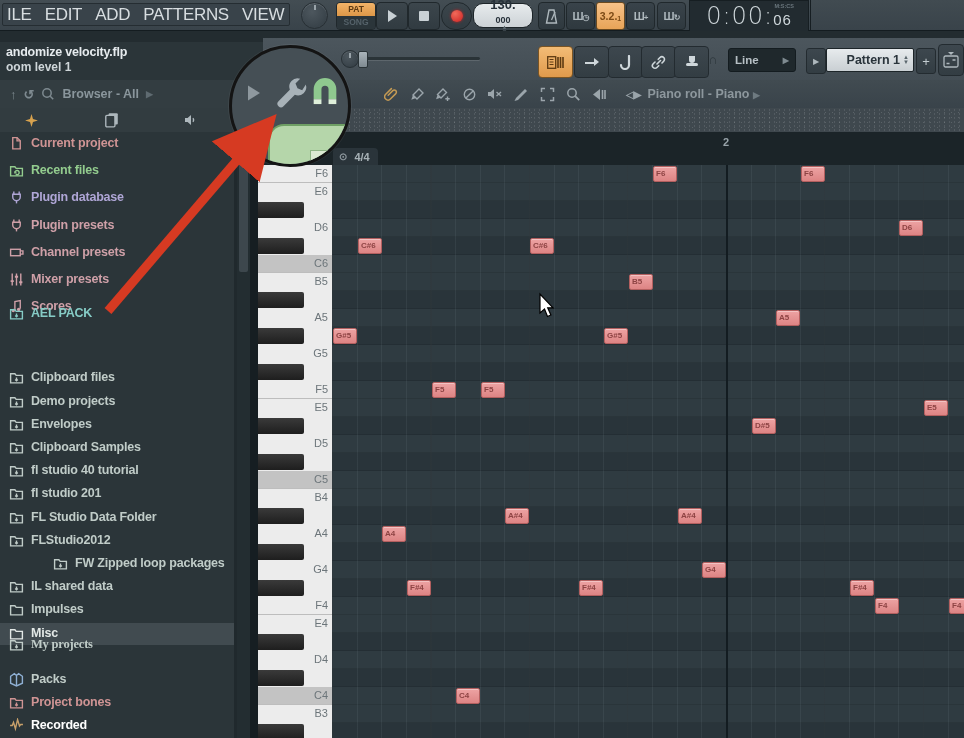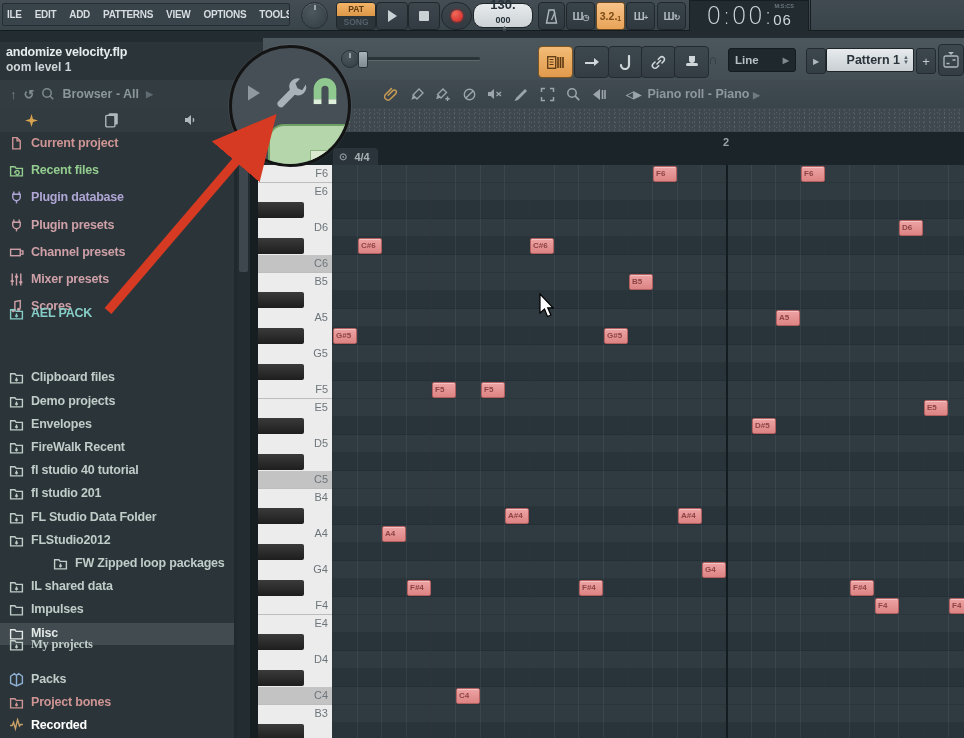--- a/index.html
+++ b/index.html
@@ -12,7 +12,7 @@
   #topbar{left:0;top:0;width:964px;height:30px;background:linear-gradient(#434d53,#39434a);border-bottom:1px solid #141c20;}
   #menu-box{left:2px;top:3px;width:288px;height:23px;background:#39434a;border:1px solid #252d32;border-radius:2px;
             display:flex;align-items:center;gap:13px;padding:0 0 0 4px;box-sizing:border-box;overflow:hidden;}
-  .menu-item{color:#d7dde0;font-size:10px;font-weight:bold;letter-spacing:-0.3px;white-space:nowrap;}
+  .menu-item{color:#d7dde0;font-size:17px;font-weight:normal;letter-spacing:-0.3px;white-space:nowrap;}
   .knob{border-radius:50%;background:radial-gradient(circle at 40% 35%,#4d575e,#39434a 70%);border:1px solid #272f34;box-shadow:inset 0 1px 1px rgba(255,255,255,.15);}
   .knob::after{content:"";position:absolute;left:50%;top:2px;width:2px;height:5px;background:#9aa4aa;transform:translateX(-50%);}
   #knob1{left:301px;top:2px;width:25px;height:25px;}

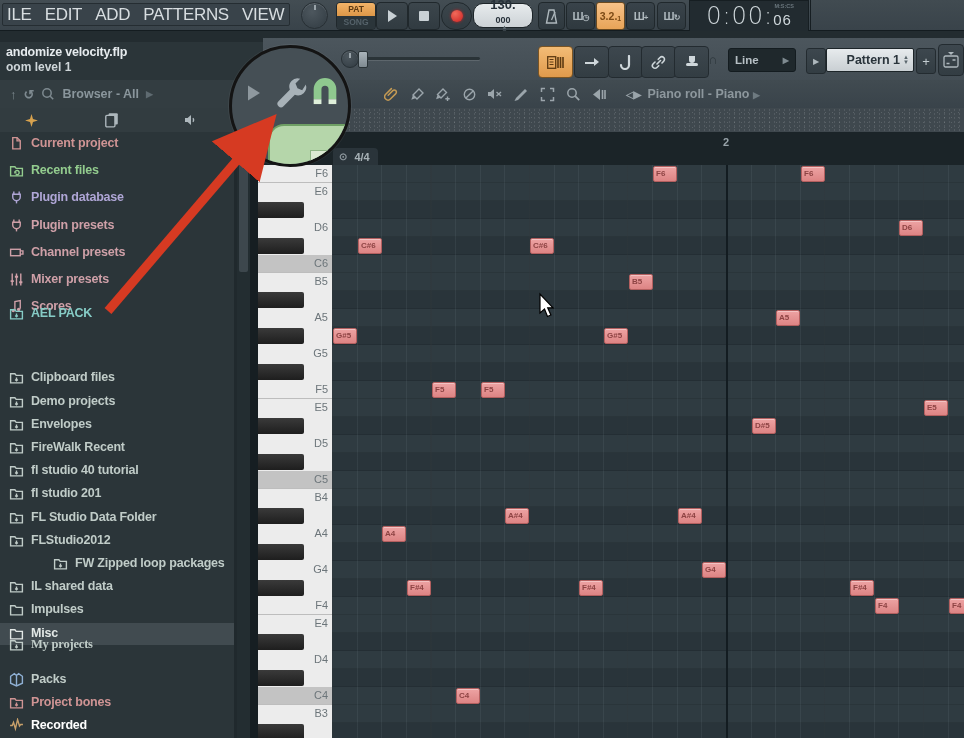--- a/index.html
+++ b/index.html
@@ -634,7 +634,7 @@
             <path d="M7 7v3M5.8 8.8L7 10l1.2-1.2" fill="none" stroke="#c0ccc8" stroke-width="1.3"></path>
           </svg>
         </span>
-        <span class="sb-label" style="color: rgb(192, 204, 200);">FireWalk Recent</span>
+        <span class="sb-label" style="color: rgb(192, 204, 200);">Clipboard Samples</span>
       </div>
       <div class="sb-item" style="top: 328px;">
         <span class="sb-icon">

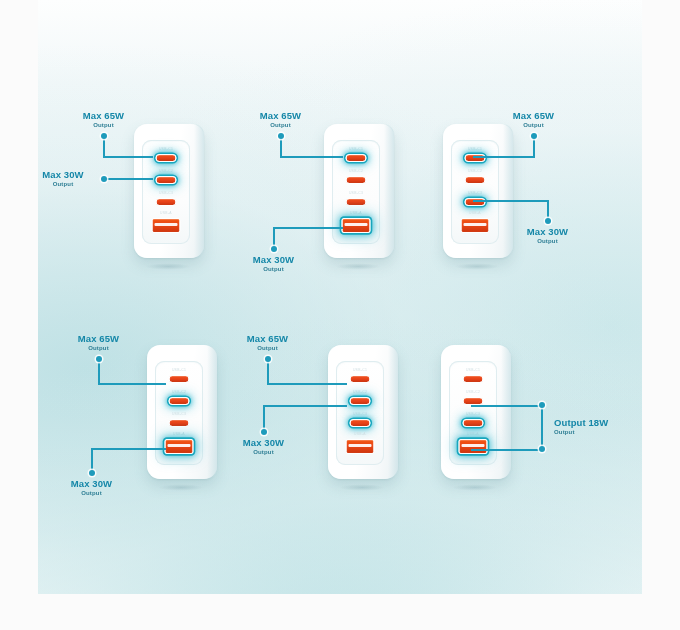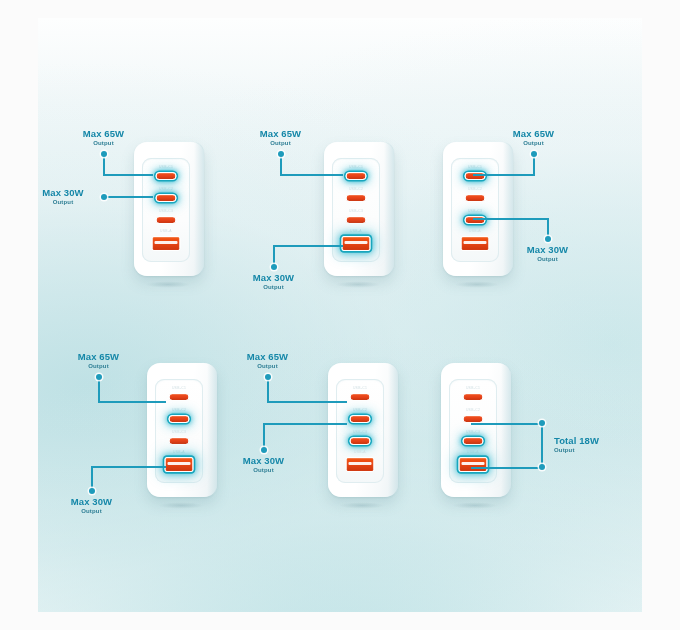--- a/index.html
+++ b/index.html
@@ -17,7 +17,7 @@
   
   #panel{
     position:absolute;
-    left:38px;top:18px;
+    left:38px;top:0;
     width:604px;height:594px;
     background:
       radial-gradient(130% 90% at 50% 118%, rgba(176,220,224,0.95) 0%, rgba(198,229,232,0.55) 38%, rgba(255,255,255,0) 72%),

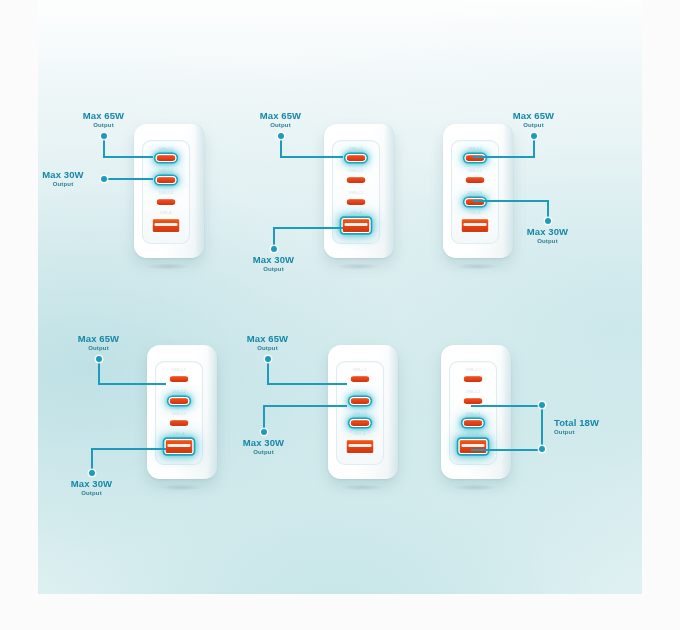--- a/index.html
+++ b/index.html
@@ -357,7 +357,7 @@
       <div class="dot" style="left:131.2px;top:77px;"></div>
       <div class="dot" style="left:131.2px;top:121px;"></div>
       <div class="callout lft" style="left:146px;top:92px;width:95px;">
-        <div class="big">Total 18W</div>
+        <div class="big">Output 18W</div>
         <div class="small">Output</div>
       </div>
     </div>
---+---
→ Your assignment: In this exercise, set down all of the data exactly, without the pictures.

→ Solution below:
--- a/index.html
+++ b/index.html
@@ -12,7 +12,7 @@
   #topbar{left:0;top:0;width:964px;height:30px;background:linear-gradient(#434d53,#39434a);border-bottom:1px solid #141c20;}
   #menu-box{left:2px;top:3px;width:288px;height:23px;background:#39434a;border:1px solid #252d32;border-radius:2px;
             display:flex;align-items:center;gap:13px;padding:0 0 0 4px;box-sizing:border-box;overflow:hidden;}
-  .menu-item{color:#d7dde0;font-size:10px;font-weight:bold;letter-spacing:-0.3px;white-space:nowrap;}
+  .menu-item{color:#d7dde0;font-size:17px;font-weight:normal;letter-spacing:-0.3px;white-space:nowrap;}
   .knob{border-radius:50%;background:radial-gradient(circle at 40% 35%,#4d575e,#39434a 70%);border:1px solid #272f34;box-shadow:inset 0 1px 1px rgba(255,255,255,.15);}
   .knob::after{content:"";position:absolute;left:50%;top:2px;width:2px;height:5px;background:#9aa4aa;transform:translateX(-50%);}
   #knob1{left:301px;top:2px;width:25px;height:25px;}

--- a/index.html
+++ b/index.html
@@ -634,7 +634,7 @@
             <path d="M7 7v3M5.8 8.8L7 10l1.2-1.2" fill="none" stroke="#c0ccc8" stroke-width="1.3"></path>
           </svg>
         </span>
-        <span class="sb-label" style="color: rgb(192, 204, 200);">FireWalk Recent</span>
+        <span class="sb-label" style="color: rgb(192, 204, 200);">Clipboard Samples</span>
       </div>
       <div class="sb-item" style="top: 328px;">
         <span class="sb-icon">

--- a/index.html
+++ b/index.html
@@ -17,7 +17,7 @@
   
   #panel{
     position:absolute;
-    left:38px;top:18px;
+    left:38px;top:0;
     width:604px;height:594px;
     background:
       radial-gradient(130% 90% at 50% 118%, rgba(176,220,224,0.95) 0%, rgba(198,229,232,0.55) 38%, rgba(255,255,255,0) 72%),

--- a/index.html
+++ b/index.html
@@ -357,7 +357,7 @@
       <div class="dot" style="left:131.2px;top:77px;"></div>
       <div class="dot" style="left:131.2px;top:121px;"></div>
       <div class="callout lft" style="left:146px;top:92px;width:95px;">
-        <div class="big">Total 18W</div>
+        <div class="big">Output 18W</div>
         <div class="small">Output</div>
       </div>
     </div>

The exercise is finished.